Mis ojos se entretuvieron en el ordenador mientras me preguntaba qué habría escrito Levin en archivos electrónicos sobre Roulet. Sobel reparó en mi mirada.
—No tenemos a un experto informático —dijo—. Es un departamento demasiado pequeño. Viene en camino un tipo de la oficina del sheriff, pero se han llevado el disco duro.
Ella señaló con su boli debajo de la mesa, donde la unidad de PC seguía de pie pero con un lateral de su carcasa de plástico retirada hacia atrás.
—Probablemente ahí no habrá nada para nosotros —dijo—. ¿Y en las mesas?
Mis ojos se movieron primero al escritorio que estaba a la izquierda del ordenador. Los papeles y archivos estaban esparcidos por encima de manera azarosa. Miré algunas de las etíquetas y reconocí los nombres.
—Algunos de éstos son clientes míos, pero son casos cerrados.
—Probablemente estaban en los archivadores del armario —dijo Sobel—. El asesino puede haberlos vaciado aquí para confundirnos. Para ocultar lo que verdaderamente estaba buscando o se llevó. ¿Y aquí?

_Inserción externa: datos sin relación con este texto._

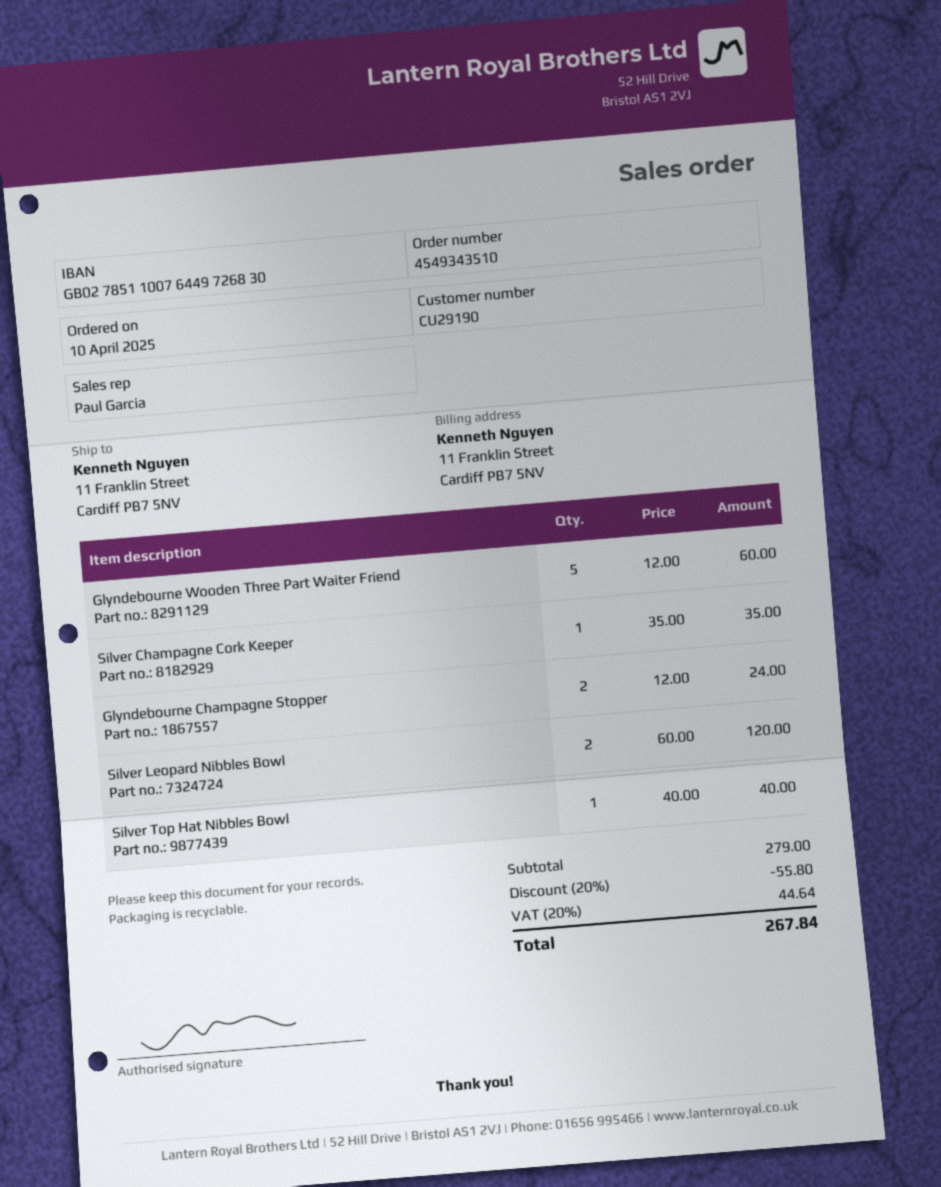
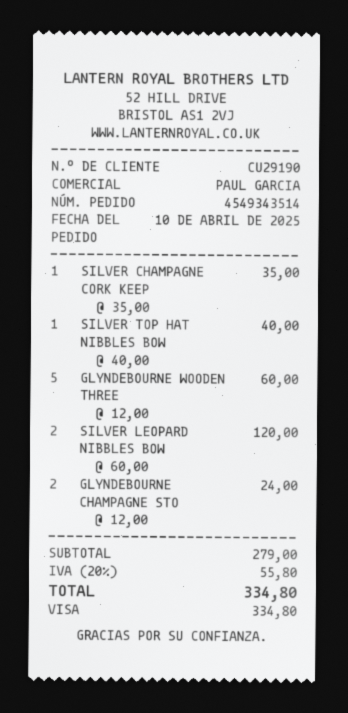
order number: 4549343510 -> 4549343514
discount: 20% = 55.80 -> none
tax: 20% = 44.64 -> 20% = 55.80
total: 267.84 -> 334.80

Nos acercamos a la mesa que estaba a la derecha del ordenador. Ésta no estaba tan desordenada. Había un cartapacio calendario en el que quedaba claro que Levin mantenía un recuento de las horas y de para qué abogado estaba trabajando en ese momento. Lo examiné y vi mi nombre numerosas veces en las últimas cinco semanas. Tal y como me habían dicho los dos detectives, Levin había estado trabajando para mí prácticamente a tiempo completo.
—No lo sé —dije—. No sé qué buscar. No veo nada que pueda ayudar.
—Bueno, la mayoría de los abogados no son muy útiles —dijo Lankford desde detrás de mí.
No me molesté en volverme para defenderme. Él estaba al lado del cuerpo y no quería ver lo que estaba haciendo. Me estiré para girar el Rolodex que había en la mesa sólo para poder mirar los nombres de las tarjetas.
—No toque eso —dijo Sobel al instante.
Yo retiré la mano de golpe.
—Lo siento. Sólo iba a mirar los nombres. No…
No terminé. Estaba en terreno resbaladizo. Sólo quería irme y beber algo. Sentía que el perrito caliente del Dodger Stadium que tan bien me había sentado estaba a punto de subirme a la garganta.
—Eh, mira esto —dijo Lankford.
Me volví junto con Sobel y vi que el forense estaba lentamente dando la vuelta al cuerpo de Levin. La sangre había teñido la parte delantera de la camisa de los Dodgers que llevaba. Pero Lankford estaba señalando las manos del cadáver, que antes habían estado cubiertas por el cuerpo. Los dedos anular y corazón de su mano izquierda estaban doblados hacia la palma mientras que el meñique y el índice estaban completamente extendidos.
—¿Este tipo era fan de los Longhorns de Tejas o qué? —preguntó Lankford.
Nadie rió.
—¿Qué opina? —me dijo Sobel.
Miré el último gesto de mi amigo y negué con la cabeza.
—Ah, ya lo pillo —dijo Lankford—. Es una señal. Un código. Nos está diciendo que lo ha hecho el diablo.
Pensé en Raul llamando diablo a Roulet o diciendo que tenía pruebas de que era la encarnación del mal. Y supe lo que significaba el último mensaje de mi amigo. Al morir en el suelo de su oficina, trató de decírmelo. Trató de advertirme.